Arrive Eusebio. Le légendaire attaquant avait déjà réussi à réduire le score sur un doublé avant la pause. Au retour des vestiaires, il ajoute deux autres buts dans ce qui reste l'une des prestations individuelles les plus remarquables de toute l'histoire de la Coupe du Monde. Le Portugal s'impose et se qualifie pour une demi-finale contre l'Angleterre, hôte de la compétition. Dans cette confrontation, Simoes, Eusebio et compagnie paieront le prix de leurs efforts contre la RDP Corée et s'inclineront 2:1. Dans le match pour la troisième place, le Portugal bat l'Union Soviétique et Eusebio s'adjuge le Soulier d'Or, avec neuf buts en six matches. Selon son ami Simoes, tout cela est à mettre sur le compte d'un numéro 13 qui, une fois n'est pas coutume, a porté bonheur.

"Avant le tournoi, nous avons tiré au sort nos numéros de maillot", raconte Simoes. "J'avais l'habitude du numéro 11, mais c'est Eusebio qui l'a eu. Moi, je suis tombé sur le numéro 13, un numéro réputé pour porter malheur. J'ai alors proposé à Eusebio d'échanger nos maillots en lui disant que s'il jouait avec le numéro 13, il serait le meilleur buteur de cette Coupe du Monde et qu'après cela, plus personne ne penserait que le numéro 13 portait malheur. Pour tout un pays, ce numéro serait démystifié à jamais."

Communion entre rivaux D'abord sceptique, Eusebio a fini par accepter l'échange et la prophétie de Simoes concernant la Panthère noire s'est réalisée. "Eusebio était l'un des rois du football", se souvient Simoes avec une admiration évidente. "Quand vous le regardiez jouer, c'était toujours le talent à l'état pur.
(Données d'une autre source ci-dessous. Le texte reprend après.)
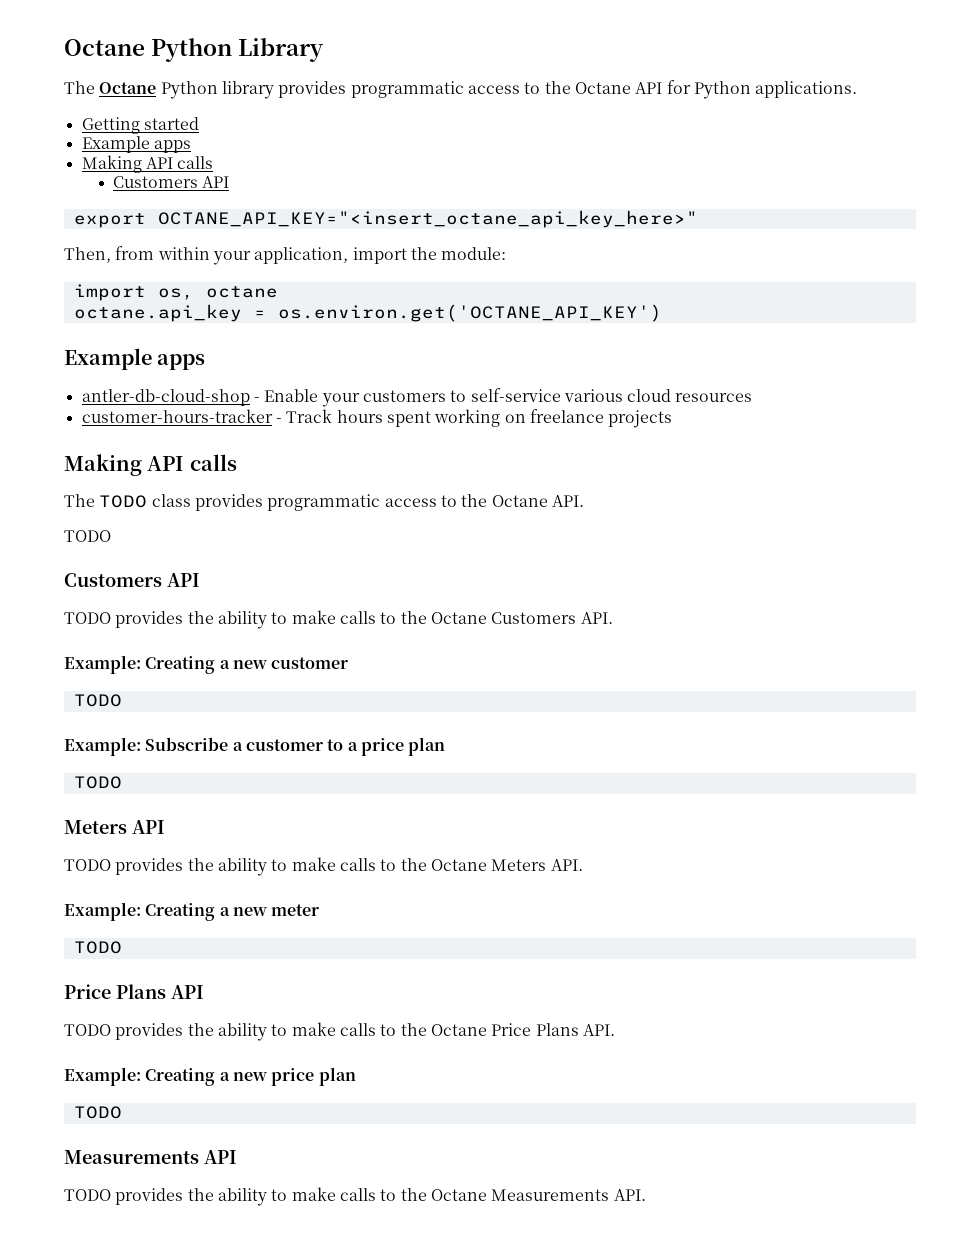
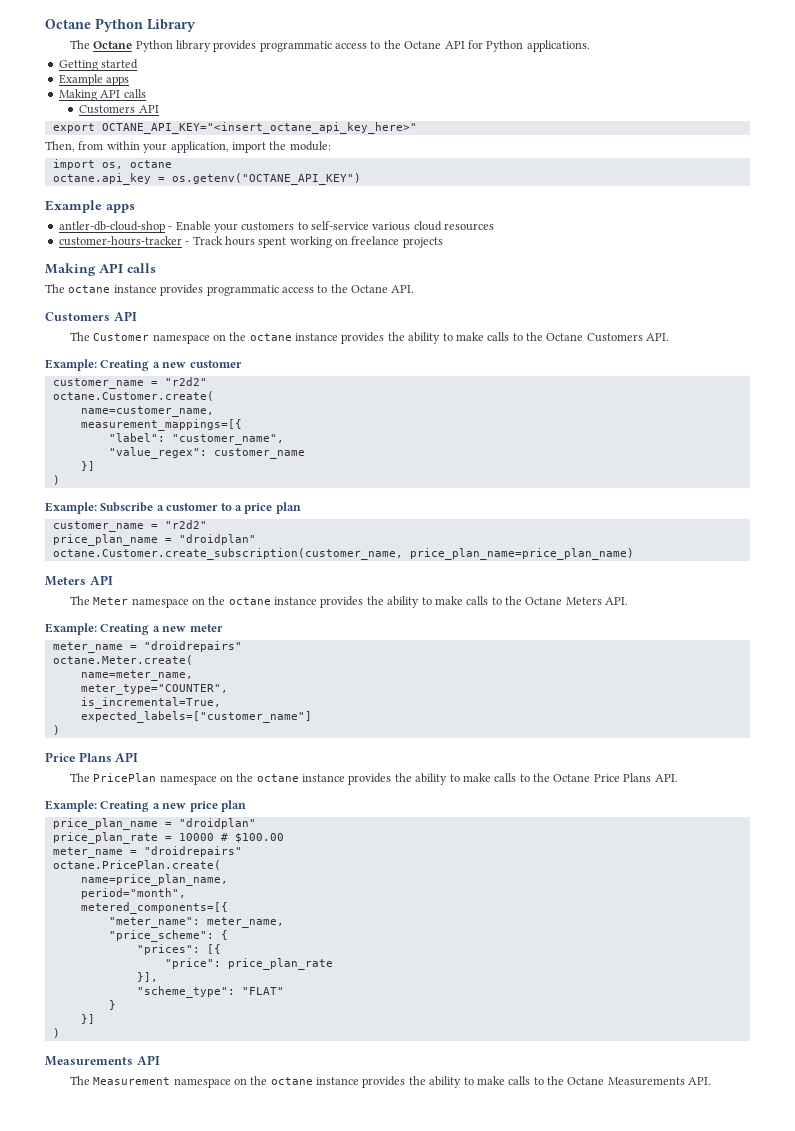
- octane.api_key = os.environ.get('OCTANE_API_KEY')
+ octane.api_key = os.getenv("OCTANE_API_KEY")
- The TODO class provides programmatic access to the Octane API.
- TODO
+ The octane instance provides programmatic access to the Octane API.
  Customers API
- TODO provides the ability to make calls to the Octane Customers API.
+ The Customer namespace on the octane instance provides the ability to make calls to the Octane Customers API.
  Example: Creating a new customer
- TODO
+ customer_name = "r2d2"
+ octane.Customer.create(
+ name=customer_name,
+ measurement_mappings=[{
+ "label": "customer_name",
+ "value_regex": customer_name
+ }]
+ )
  Example: Subscribe a customer to a price plan
- TODO
+ customer_name = "r2d2"
+ price_plan_name = "droidplan"
+ octane.Customer.create_subscription(customer_name, price_plan_name=price_plan_name)
  Meters API
- TODO provides the ability to make calls to the Octane Meters API.
+ The Meter namespace on the octane instance provides the ability to make calls to the Octane Meters API.
  Example: Creating a new meter
- TODO
+ meter_name = "droidrepairs"
+ octane.Meter.create(
+ name=meter_name,
+ meter_type="COUNTER",
+ is_incremental=True,
+ expected_labels=["customer_name"]
+ )
  Price Plans API
- TODO provides the ability to make calls to the Octane Price Plans API.
+ The PricePlan namespace on the octane instance provides the ability to make calls to the Octane Price Plans API.
  Example: Creating a new price plan
- TODO
+ price_plan_name = "droidplan"
+ price_plan_rate = 10000 # $100.00
+ meter_name = "droidrepairs"
+ octane.PricePlan.create(
+ name=price_plan_name,
+ period="month",
+ metered_components=[{
+ "meter_name": meter_name,
+ "price_scheme": {
+ "prices": [{
+ "price": price_plan_rate
+ }],
+ "scheme_type": "FLAT"
+ }
+ }]
+ )
  Measurements API
- TODO provides the ability to make calls to the Octane Measurements API.
+ The Measurement namespace on the octane instance provides the ability to make calls to the Octane Measurements API.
Sa façon d'aborder les matches, sa relation au football, tout cela était d'un niveau exceptionnel. Nous avons joué ensemble pendant 14 ans, ce qui représente près de 700 matches."

Cette amitié entre Simoes et Eusebio rejaillissait sur toute l'équipe, qui était composée notamment de sept joueurs de Benfica et de huit représentants du grand rival, le Sporting CP. Malgré cela, il n'y avait aucune inimitié dans le camp portugais.

"Même nos familles ont sympathisé", raconte Simoes au sujet des joueurs du Sporting qui ont porté le maillot portugais en 1966. "Je sortais pas mal avec Eusebio, Hilario et Jose Carlos. Ces deux derniers étaient des joueurs du Sporting ! Nous sortions en famille, avec femmes et enfants. Je pense qu'aujourd'hui, cela ne se fait presque plus, car les fans et les dirigeants des clubs ne fonctionnent plus de la même manière. Pour eux, l'adversaire est un ennemi. C'est un problème et je suis contre ça."

À plus de 70 ans, l'ancienne légende de Benfica n'a plus d'implication directe dans le football, mais parle toujours comme le footballeur et technicien très expérimenté qu'il a été, après avoir joué et entraîné aux États-Unis, au Portugal, et plus récemment en Iran, un pays qu'il a aidé à se qualifier pour la Coupe du Monde 2014, en collaboration avec son compatriote Carlos Queiroz.

"Je souhaite faire partager ma carrière, mon expérience et ma vie à tout le monde, à commencer par les jeunes. Je veux leur dire que le football est un sport magnifique, une passion, qui n'a rien à voir avec l'argent", conclut-il. Et quand Antonio Simoes parle, il faut l'écouter. Le premier jeune prodige du football portugais est une source privilégiée pour conseiller les footballeurs en herbe qui ont la volonté de foncer vers les sommets sans attendre.